Wie funktioniert ein Solarkollektor?

Die wichtigste Komponente einer Solarthermieanlage ist der Solarkollektor. In ihm werden Sonnenstrahlen in Wärme umgewandelt. Der Solarkollektor besteht aus einem gut isolierten Gehäuse. Hinter einer transparenten Abdeckung befindet sich der Absorber. Er stellt das Herzstück des Solarkollektors dar. Seine Aufgabe ist, einen möglichst großen Anteil der Strahlungsenergie der Sonne aufzunehmen und in Wärme umzuwandeln. Als Absorbermaterial wird meistens Kupfer verwendet. Durch eine Selektivbeschichtung des Absorbers erhöht sich dessen Absorptionsvermögen. Dagegen verringert sich der Emissionsgrad, d.h. es wird weniger Wärmeenergie vom Absorber wieder abgestrahlt. So erhöht sich der Wirkungsgrad des Solarkollektors entscheidend.

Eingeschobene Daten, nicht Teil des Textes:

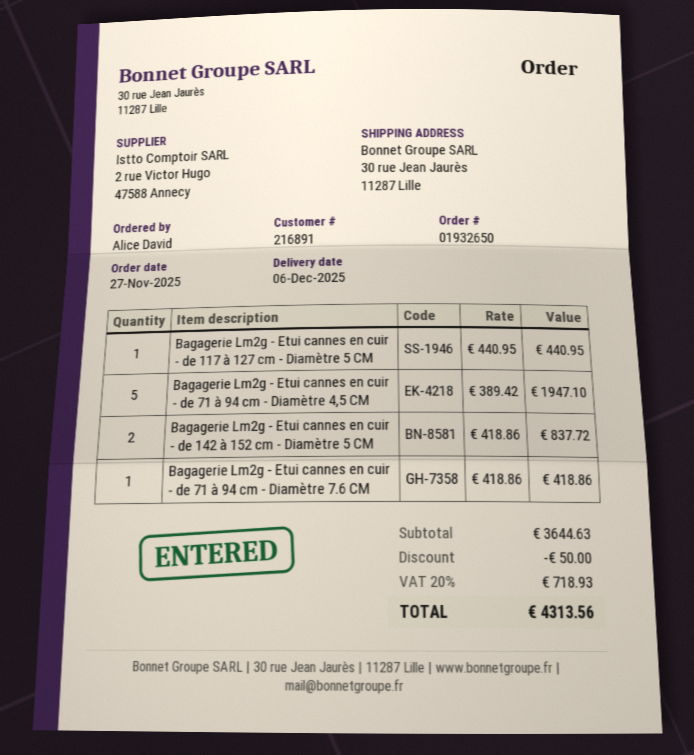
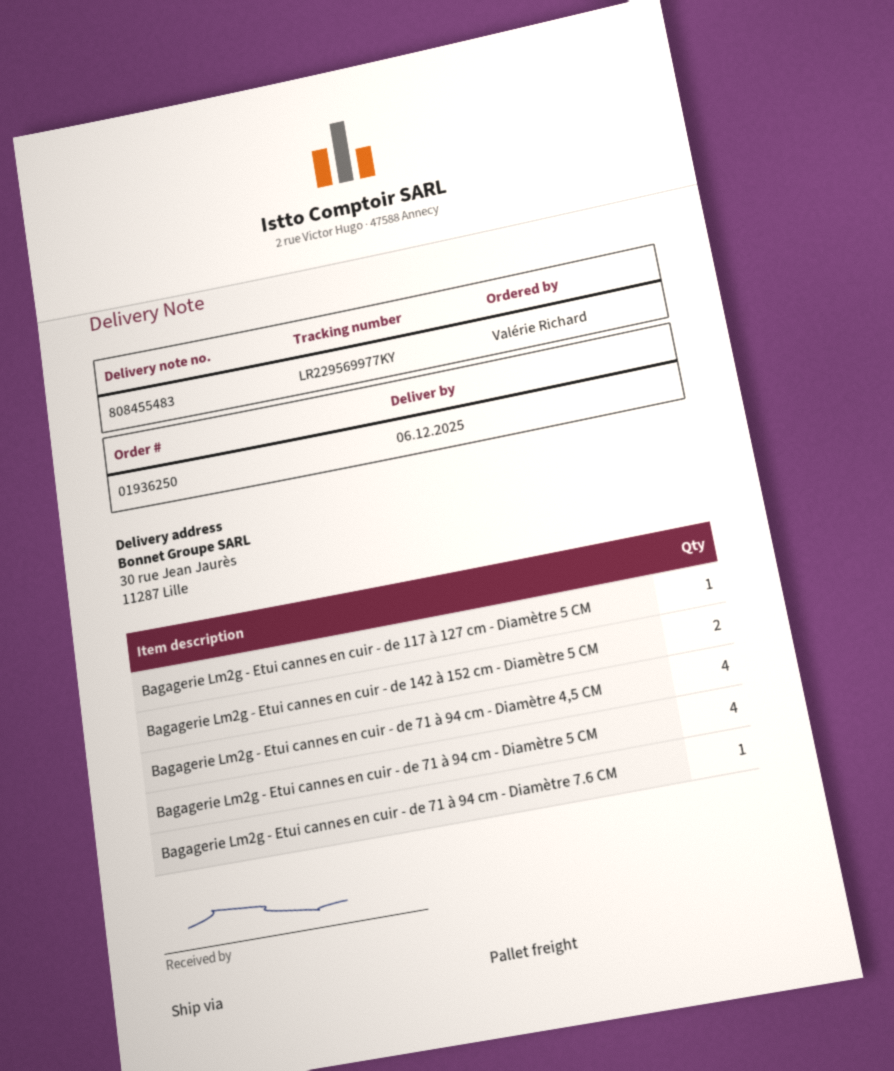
order number: 01932650 -> 01936250
ordered by: Alice David -> Valérie Richard
Bagagerie Lm2g - Etui cannes en cuir - de 71 à 94 cm - Diamètre 4,5 CM: 5 -> 4
Bagagerie Lm2g - Etui cannes en cuir - de 71 à 94 cm - Diamètre 5 CM: none -> 4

Wie wird nun aber aus Sonnenenergie nutzbare Wärmeenergie?
Die Sonnenstrahlen treffen auf den Solarkollektor, durchdringen die Glasabdeckung und treffen auf die Oberfläche des Absorbers. Dort wird die Solarstrahlung zum Großteil absorbiert und in Wärme umgewandelt. Durch den Absorber fließt ein Wärmeträgermedium, welches die Wärme aufnimmt und abtransportiert. Die Wärmeträgerflüssigkeit ist meist ein Glycol-Wasser-Gemisch. Durch den Solarkreislauf gelangt die Wärme vom Dach in den Pufferspeicher. Dort kann sie zur Brauchwassererwärmung oder zur Heizungsunterstützung genutzt werden.

Solarkollektor Modelle
Solarkollektoren kann man nach ihrer Bauform unterscheiden. Es gibt Flachkollektoren und Vakuumröhrenkollektoren. Röhrenkollektoren haben einen höheren Wirkungsgrad, sind in der Anschaffung aber kostenintensiver.